Task instructions:
Only a verbatim restatement of the lines from the one with "column AVOIRS BAUX | position: none -> 5" through the end of the listing below is wanted. Pictures should be left out.

Records to use:
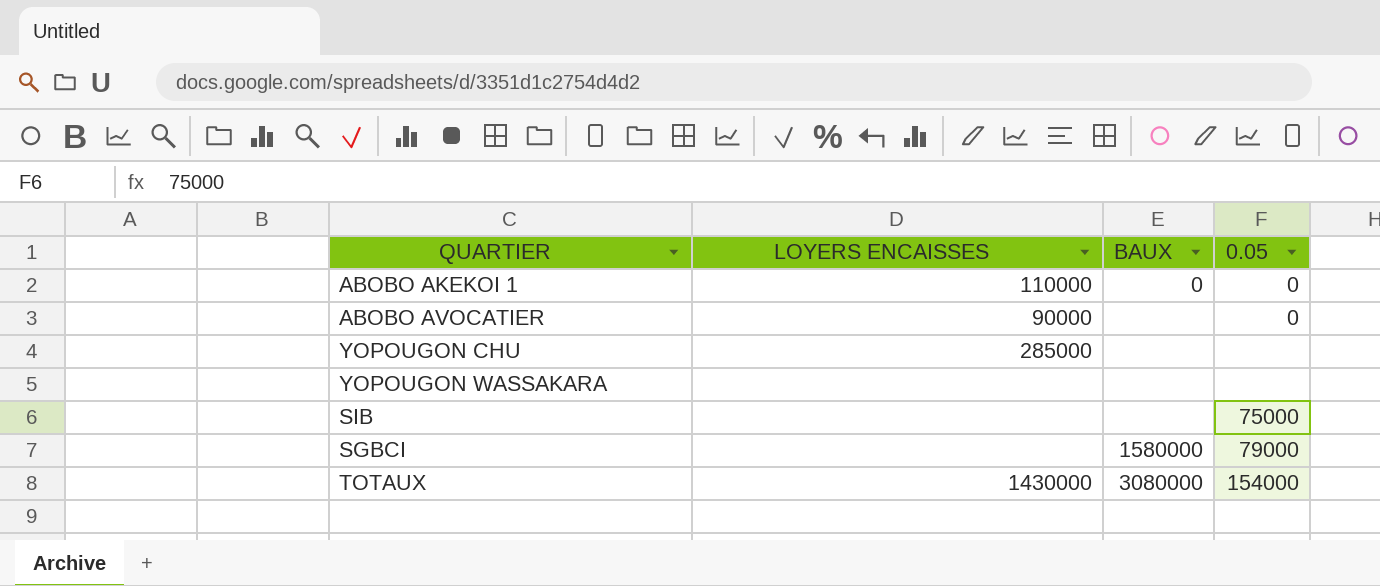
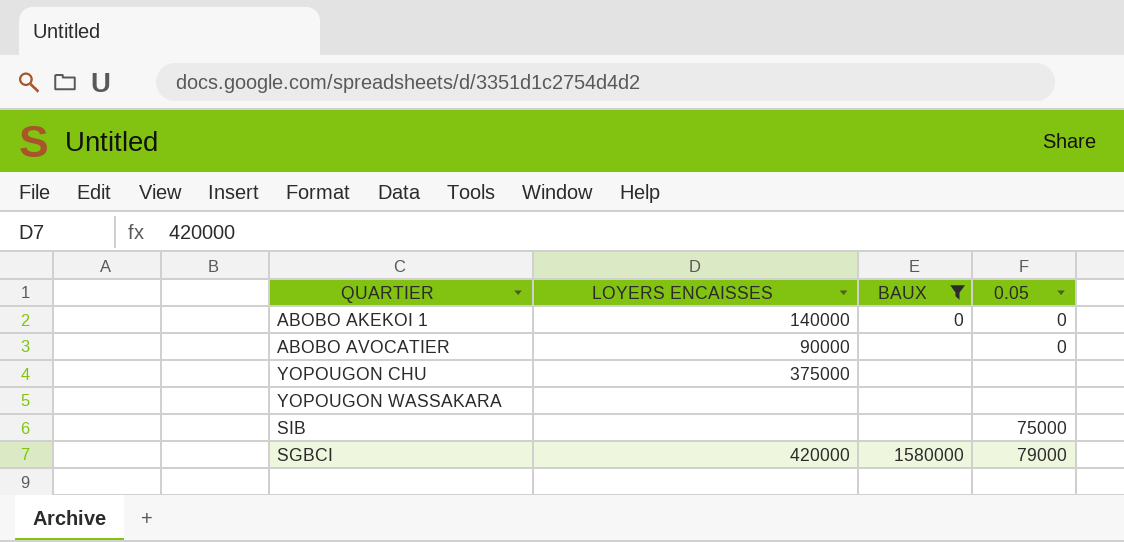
filter: none -> BAUX != 3080000
ABOBO AKEKOI 1 | LOYERS ENCAISSES: 110000 -> 140000
YOPOUGON CHU | LOYERS ENCAISSES: 285000 -> 375000
SGBCI | LOYERS ENCAISSES: none -> 420000

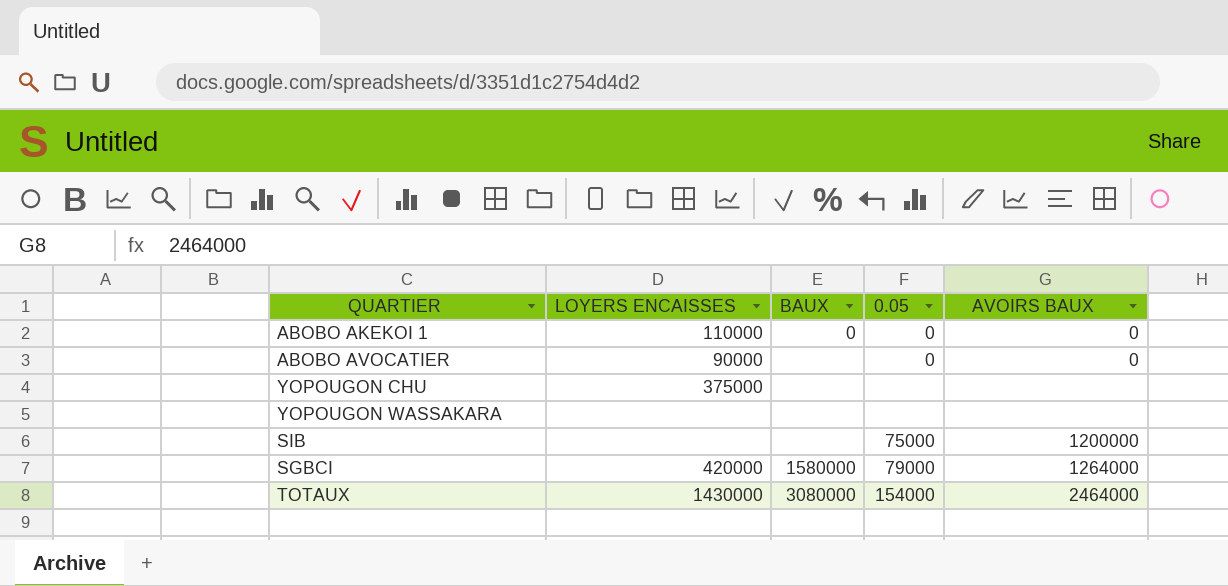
filter: BAUX != 3080000 -> none
column AVOIRS BAUX | position: none -> 5
ABOBO AKEKOI 1 | LOYERS ENCAISSES: 140000 -> 110000

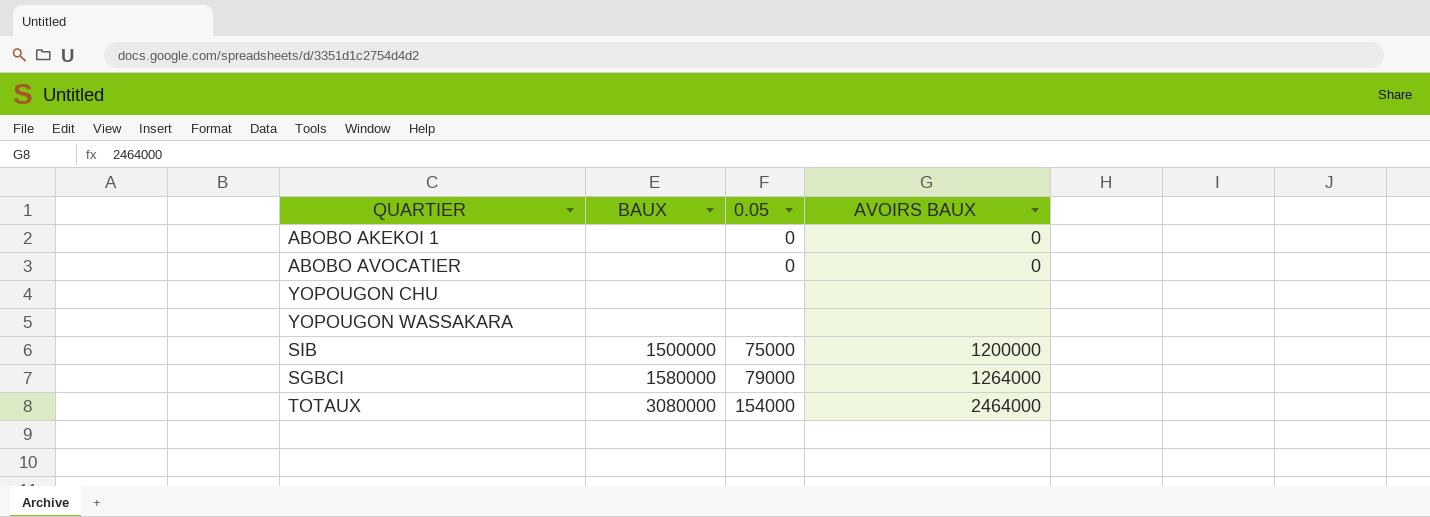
column LOYERS ENCAISSES | position: 2 -> none
ABOBO AKEKOI 1 | BAUX: 0 -> none
SIB | BAUX: none -> 1500000

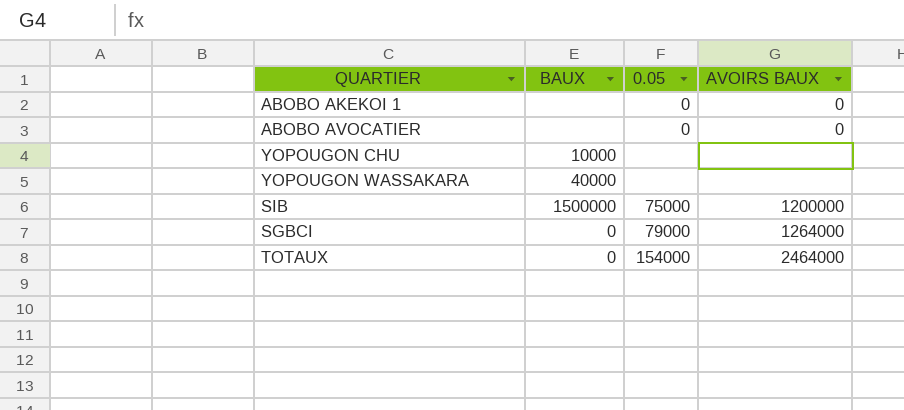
YOPOUGON CHU | BAUX: none -> 10000
YOPOUGON WASSAKARA | BAUX: none -> 40000
SGBCI | BAUX: 1580000 -> 0
TOTAUX | BAUX: 3080000 -> 0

Result of the exercise:
column AVOIRS BAUX | position: none -> 5
ABOBO AKEKOI 1 | LOYERS ENCAISSES: 140000 -> 110000

column LOYERS ENCAISSES | position: 2 -> none
ABOBO AKEKOI 1 | BAUX: 0 -> none
SIB | BAUX: none -> 1500000

YOPOUGON CHU | BAUX: none -> 10000
YOPOUGON WASSAKARA | BAUX: none -> 40000
SGBCI | BAUX: 1580000 -> 0
TOTAUX | BAUX: 3080000 -> 0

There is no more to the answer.